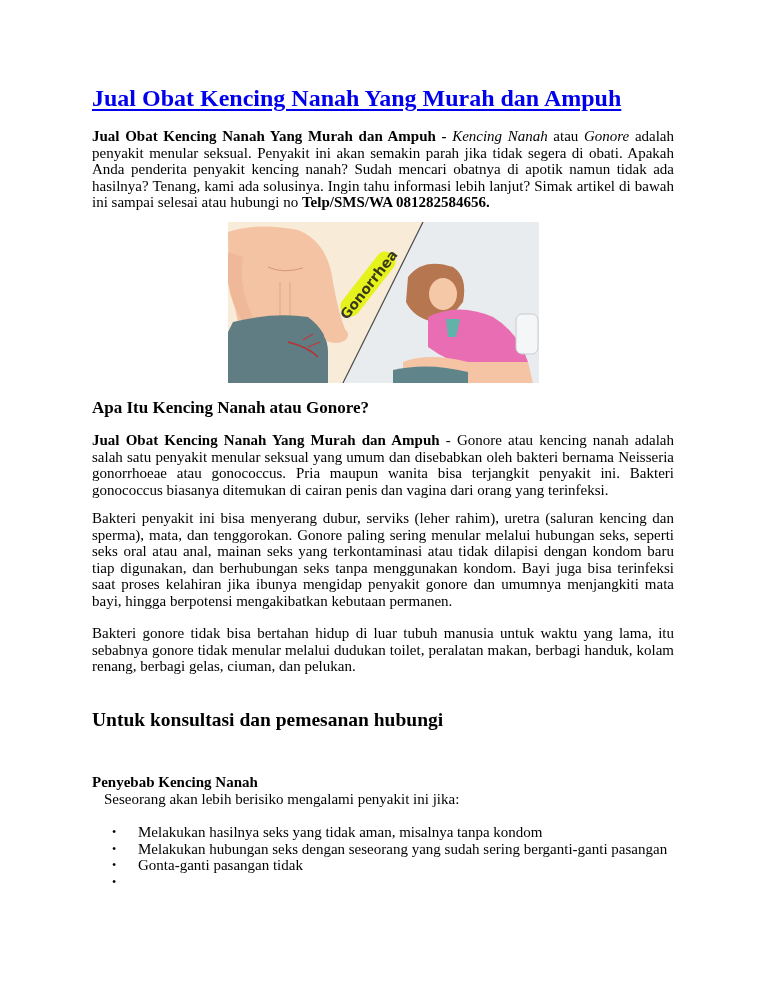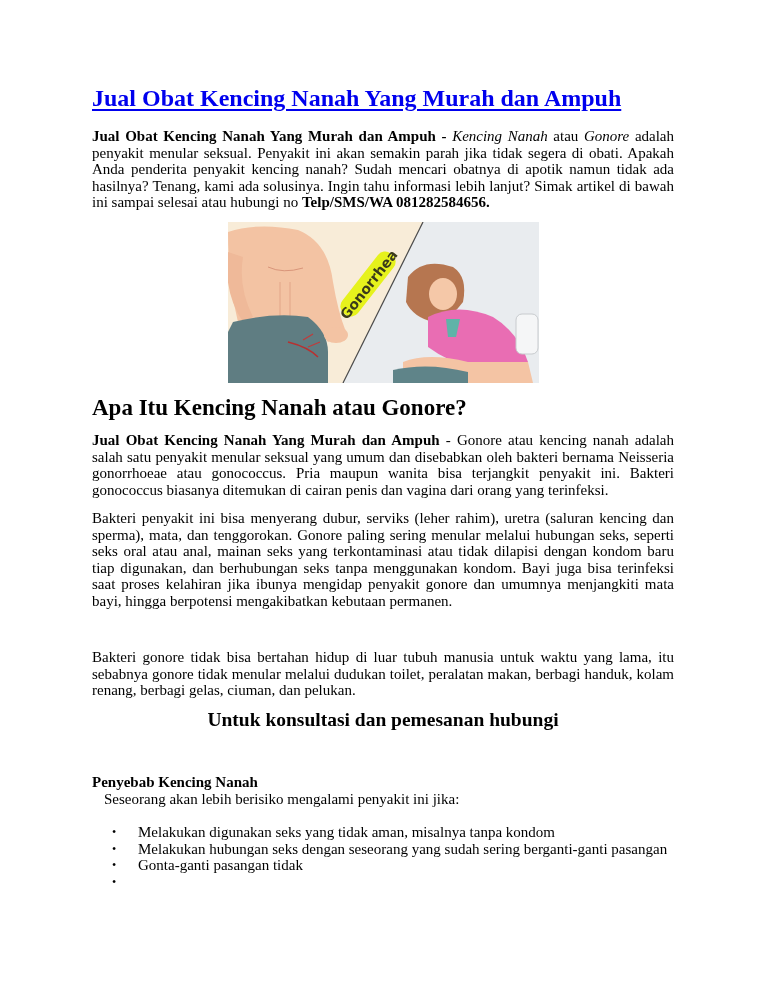--- a/index.html
+++ b/index.html
@@ -51,39 +51,39 @@
       width: 311px;
       height: 161px;
       overflow: hidden;
       background: #f7e5d6;
     }
     h2.sec {
       position: absolute;
       left: 0;
       top: 398px;
       margin: 0;
-      font-size: 23px;
+      font-size: 17px;
       line-height: 20px;
       font-weight: bold;
       white-space: nowrap;
     }
     .p2 { position: absolute; top: 432px; left: 0; width: 582px; }
     .p3 { position: absolute; top: 510px; left: 0; width: 582px; }
-    .p4 { position: absolute; top: 649px; left: 0; width: 582px; }
+    .p4 { position: absolute; top: 625px; left: 0; width: 582px; }
     .cta {
       position: absolute;
       top: 709px;
       left: 0;
       width: 582px;
       text-align: center;
       font-size: 19.5px;
       font-weight: bold;
       line-height: 22px;
     }
-    .cta div { text-align: center; }
+    .cta div { text-align: left; }
     .causes-head {
       position: absolute;
       top: 774px;
       left: 0;
       font-size: 15px;
       font-weight: bold;
       line-height: 16.6px;
       white-space: nowrap;
     }
     .causes-intro {
@@ -180,19 +180,19 @@
   <p class="p4">Bakteri gonore tidak bisa bertahan hidup di luar tubuh manusia untuk waktu yang lama, itu sebabnya gonore tidak menular melalui dudukan toilet, peralatan makan, berbagi handuk, kolam renang, berbagi gelas, ciuman, dan pelukan.</p>
 
   <div class="cta">
     <div>Untuk konsultasi dan pemesanan hubungi</div>
   </div>
 
   <div class="causes-head">Penyebab Kencing Nanah</div>
   <div class="causes-intro">Seseorang akan lebih berisiko mengalami penyakit ini jika:</div>
 
   <ul class="causes">
-    <li><span class="bullet">•</span><span>Melakukan digunakan seks yang tidak aman, misalnya tanpa kondom</span></li>
+    <li><span class="bullet">•</span><span>Melakukan hasilnya seks yang tidak aman, misalnya tanpa kondom</span></li>
     <li><span class="bullet">•</span><span>Melakukan hubungan seks dengan seseorang yang sudah sering berganti-ganti pasangan</span></li>
     <li><span class="bullet">•</span><span>Gonta-ganti pasangan tidak</span></li>
     <li><span class="bullet">•</span></li>
   </ul>
 
 </div>
 
 </body></html>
***
Filter the records above and return every line that holds the word "size".

▶ TASK RESPONSE:
-      font-size: 23px;
+      font-size: 17px;
       font-size: 19.5px;
       font-size: 15px;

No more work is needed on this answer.